» Task description
Using the records below, quote only the span that opens with the line containing "[235,554,255,564] 0% ->" and closes with the line containing "(235, 668) none", exactly and inclusively.
(Records for the exercise Opens)
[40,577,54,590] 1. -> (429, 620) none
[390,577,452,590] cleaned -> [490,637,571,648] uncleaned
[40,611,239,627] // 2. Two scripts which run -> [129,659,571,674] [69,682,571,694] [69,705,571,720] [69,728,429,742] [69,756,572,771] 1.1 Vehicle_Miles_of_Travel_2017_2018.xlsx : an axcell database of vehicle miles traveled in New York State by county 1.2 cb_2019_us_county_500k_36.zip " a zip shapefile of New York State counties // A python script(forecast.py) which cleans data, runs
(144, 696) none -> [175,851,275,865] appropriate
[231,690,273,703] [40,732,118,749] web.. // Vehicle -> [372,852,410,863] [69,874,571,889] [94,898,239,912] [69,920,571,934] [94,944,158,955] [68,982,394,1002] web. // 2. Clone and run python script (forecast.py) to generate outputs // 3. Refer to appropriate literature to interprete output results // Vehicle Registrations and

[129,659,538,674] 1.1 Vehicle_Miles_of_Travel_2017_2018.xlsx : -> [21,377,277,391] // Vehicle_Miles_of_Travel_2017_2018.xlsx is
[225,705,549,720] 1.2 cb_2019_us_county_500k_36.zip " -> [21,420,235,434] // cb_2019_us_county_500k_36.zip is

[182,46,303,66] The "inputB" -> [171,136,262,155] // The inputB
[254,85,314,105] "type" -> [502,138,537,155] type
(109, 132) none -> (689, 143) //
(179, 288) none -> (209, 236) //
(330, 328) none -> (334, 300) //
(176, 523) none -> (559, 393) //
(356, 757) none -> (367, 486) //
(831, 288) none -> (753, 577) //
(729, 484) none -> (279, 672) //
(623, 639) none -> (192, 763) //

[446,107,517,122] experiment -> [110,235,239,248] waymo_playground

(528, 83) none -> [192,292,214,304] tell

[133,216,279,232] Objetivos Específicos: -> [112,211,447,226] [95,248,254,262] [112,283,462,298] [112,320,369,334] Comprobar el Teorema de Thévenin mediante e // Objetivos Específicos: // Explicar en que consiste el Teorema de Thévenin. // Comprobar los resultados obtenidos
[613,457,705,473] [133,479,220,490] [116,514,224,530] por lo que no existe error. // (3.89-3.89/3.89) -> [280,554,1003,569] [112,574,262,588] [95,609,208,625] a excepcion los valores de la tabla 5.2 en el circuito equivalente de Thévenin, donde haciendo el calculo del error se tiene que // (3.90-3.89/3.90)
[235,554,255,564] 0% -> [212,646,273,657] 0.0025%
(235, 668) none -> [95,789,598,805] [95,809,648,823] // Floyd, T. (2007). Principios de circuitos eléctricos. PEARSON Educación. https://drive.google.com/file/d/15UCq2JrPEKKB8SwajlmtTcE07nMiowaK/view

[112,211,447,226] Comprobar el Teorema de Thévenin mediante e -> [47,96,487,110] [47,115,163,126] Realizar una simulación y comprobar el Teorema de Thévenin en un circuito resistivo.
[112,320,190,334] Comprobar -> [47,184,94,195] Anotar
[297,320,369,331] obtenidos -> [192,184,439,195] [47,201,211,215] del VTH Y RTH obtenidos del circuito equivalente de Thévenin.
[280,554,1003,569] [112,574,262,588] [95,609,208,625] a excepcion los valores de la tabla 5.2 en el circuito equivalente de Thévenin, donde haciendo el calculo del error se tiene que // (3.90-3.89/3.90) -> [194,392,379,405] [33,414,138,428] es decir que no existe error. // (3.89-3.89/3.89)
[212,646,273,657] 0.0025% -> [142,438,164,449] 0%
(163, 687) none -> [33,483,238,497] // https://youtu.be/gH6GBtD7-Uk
(Records for the exercise Closes)
» Written response
[235,554,255,564] 0% -> [212,646,273,657] 0.0025%
(235, 668) none -> [95,789,598,805] [95,809,648,823] // Floyd, T. (2007). Principios de circuitos eléctricos. PEARSON Educación. https://drive.google.com/file/d/15UCq2JrPEKKB8SwajlmtTcE07nMiowaK/view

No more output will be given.